В зал спустились двое не особо грустных душегубов и мрачный немец и встали рядом с Рафаэллой. Рейтар, пушкарь, Анджей и Богдан опустили оружие и подошли к ним. Из кухни вышел Бенвенуто.
— Пакость эту надо убрать, не люблю я такого, — продолжил дед и кивнул на мертвецов, — Главного в ад отправить. Я вообще много чего не люблю. Но особенно, когда черной волшбой злоупотребляют. Терпение мое долгое, но небезграничное.
— Дедушка!
— Что дедушка?
— Он хороший! Он меня любит!
— И женится?
— Женюсь, — сказал колдун.
— Спой мне песенку. Коли голос не дрогнет, пощажу.
Дед негромко стукнул об пол посохом, лежавшая в углу веревка змеей запрыгнула на потолочную балку и свесилась оттуда, свившись в петлю. Стоявшая у стола табуретка подбежала на четырех ножках и замерла под петлей.
— Вставай сюда, надевай петлю, только не туго, и пой.
Колдун бесстрашно залез на импровизированный эшафот, накинул на шею петлю.

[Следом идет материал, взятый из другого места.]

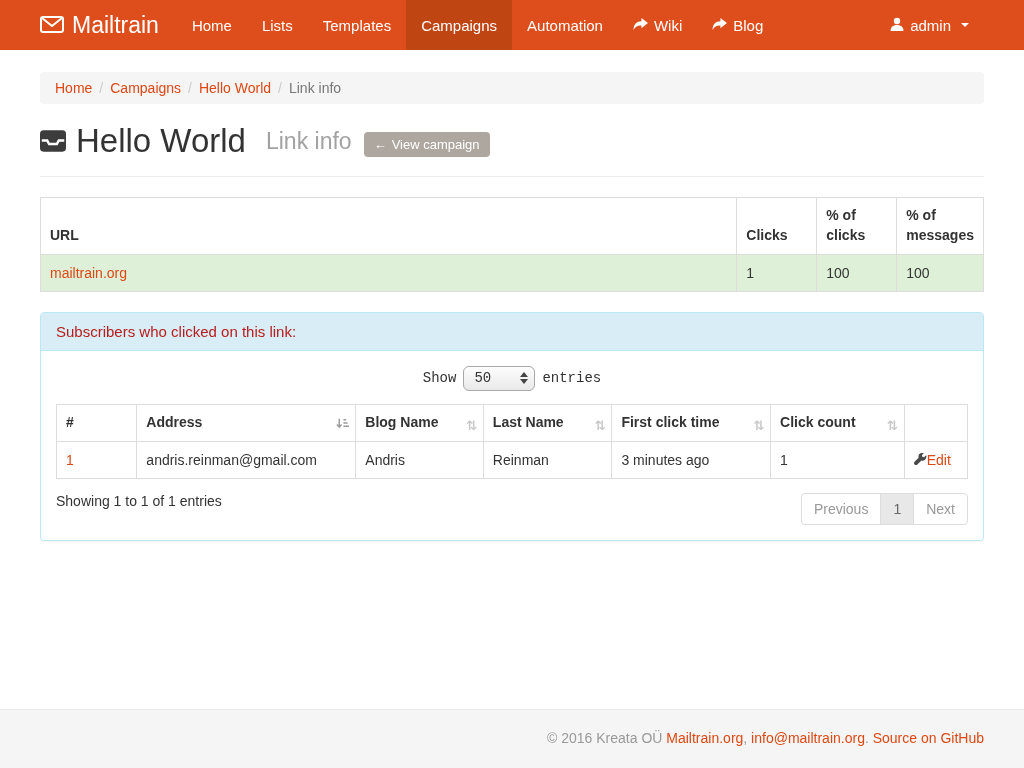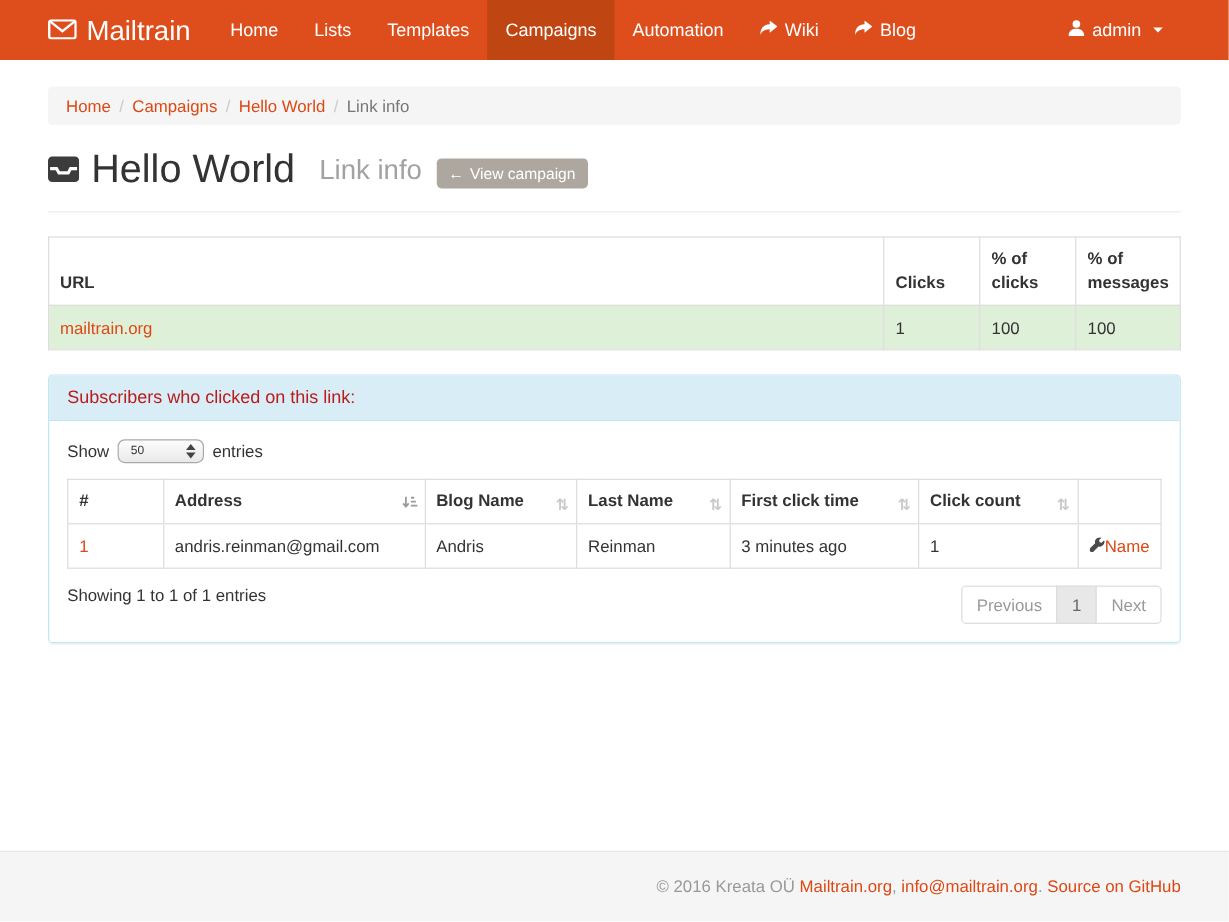"Show" .dt-controls { font-family: none -> Liberation Mono, monospace; justify-content: flex-start -> center }
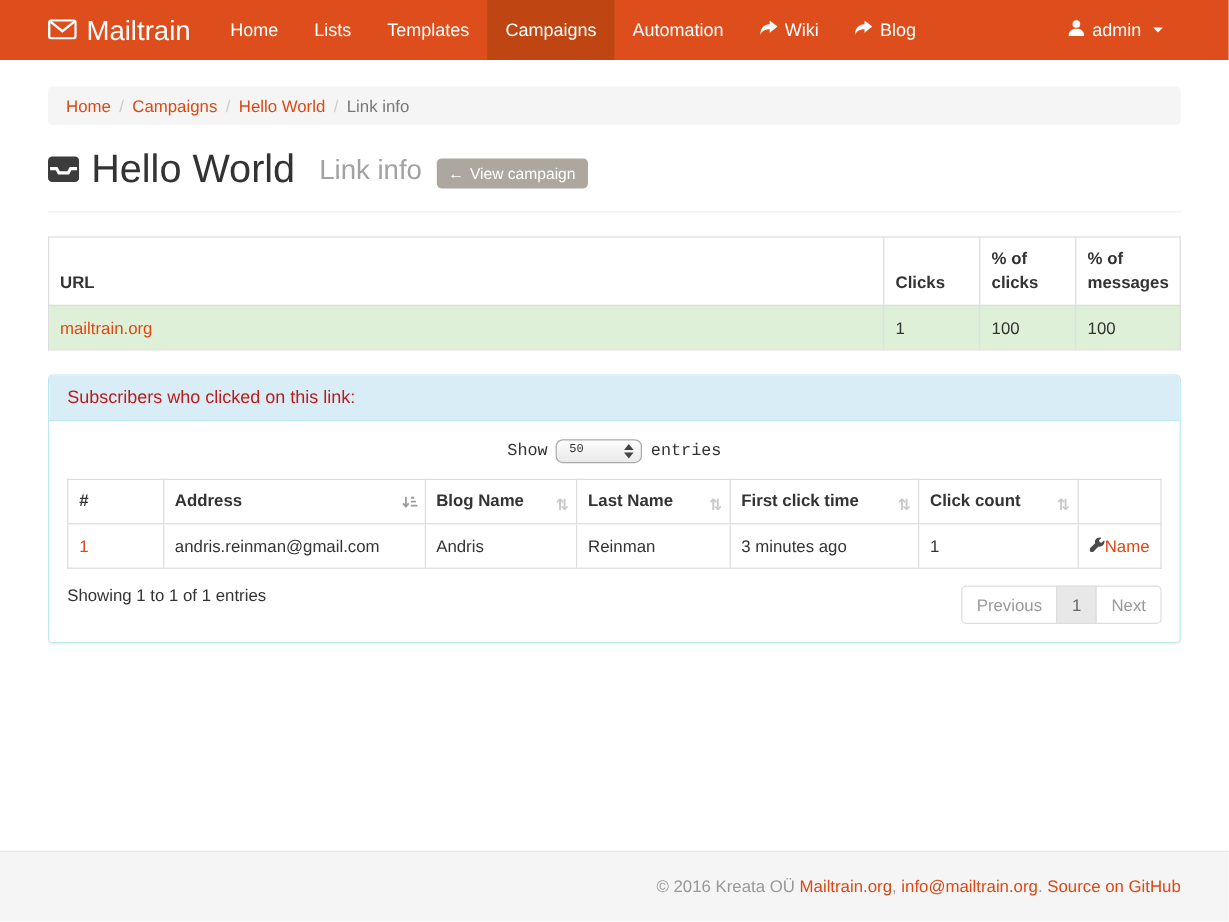"50" .select-box { font-size: 10px -> 14px; height: 20px -> 25px }
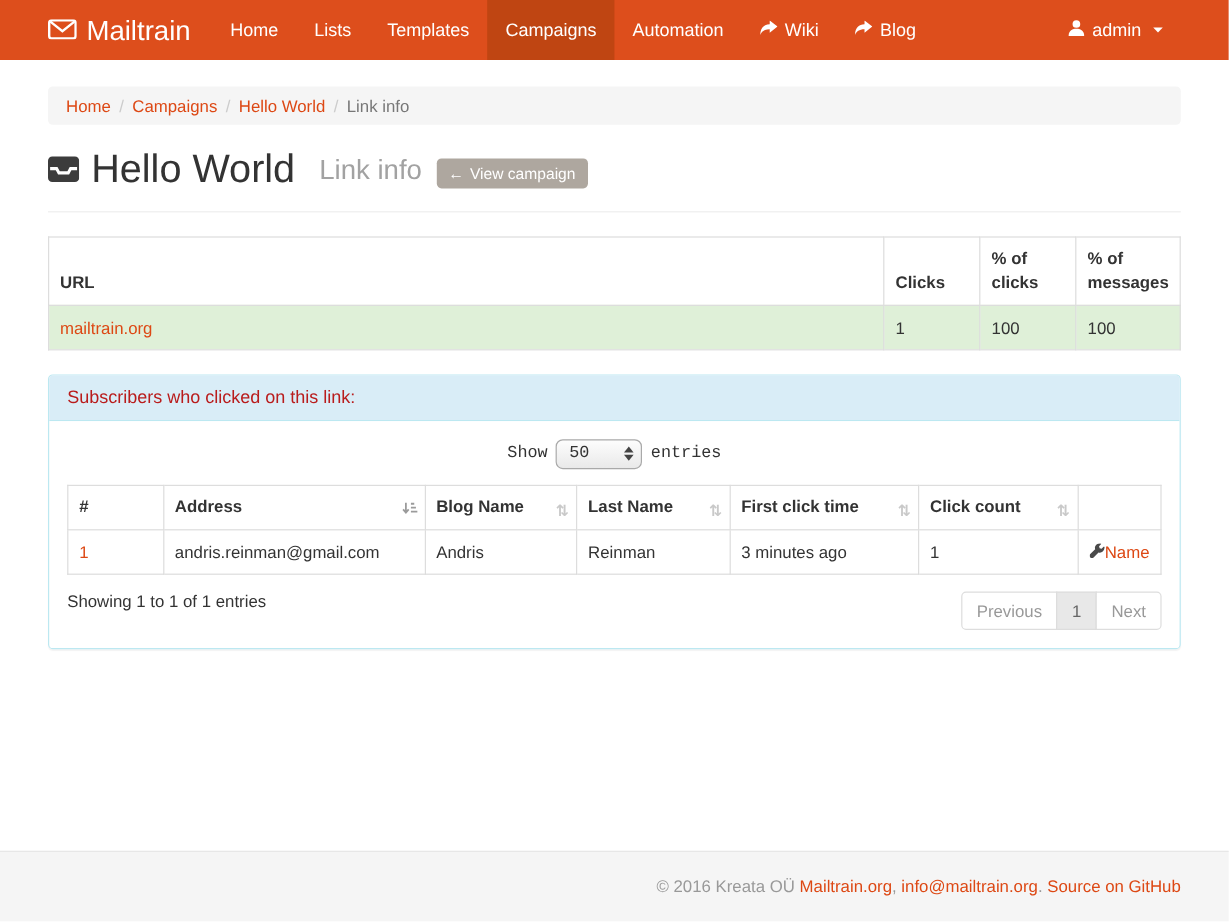"Name" a.link { text: Name -> Edit }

Ядвига подала кобзу.
— Про что спеть? — спросил он.
— Про то, как с табуретки спрыгнешь, — недовольно сказал дед.
— С головы сорвал ветер мой колпак.
Я хотел любви, а вышло все не так.
Знаю я, ничего в жизни не вернуть.
И теперь у меня один лишь только путь. [1]
Колдун взмахнул рукой, и мертвецы дружно заорали припев пропитыми еще при жизни душегубскими голосами.
— Разбежавшись, прыгну со скалы!
Вот я был, и вот меня не стало!
И когда об этом вдруг узнаешь ты!
Тогда поймешь, кого ты потеряла!
Ко второму припеву присоединились чудища со своими специфическими вокальными данными. Третий подхватили и помилованные защитники крепости.
Мертвецы поклонились, потом построились в колонну по два и ушли в сторону кладбища.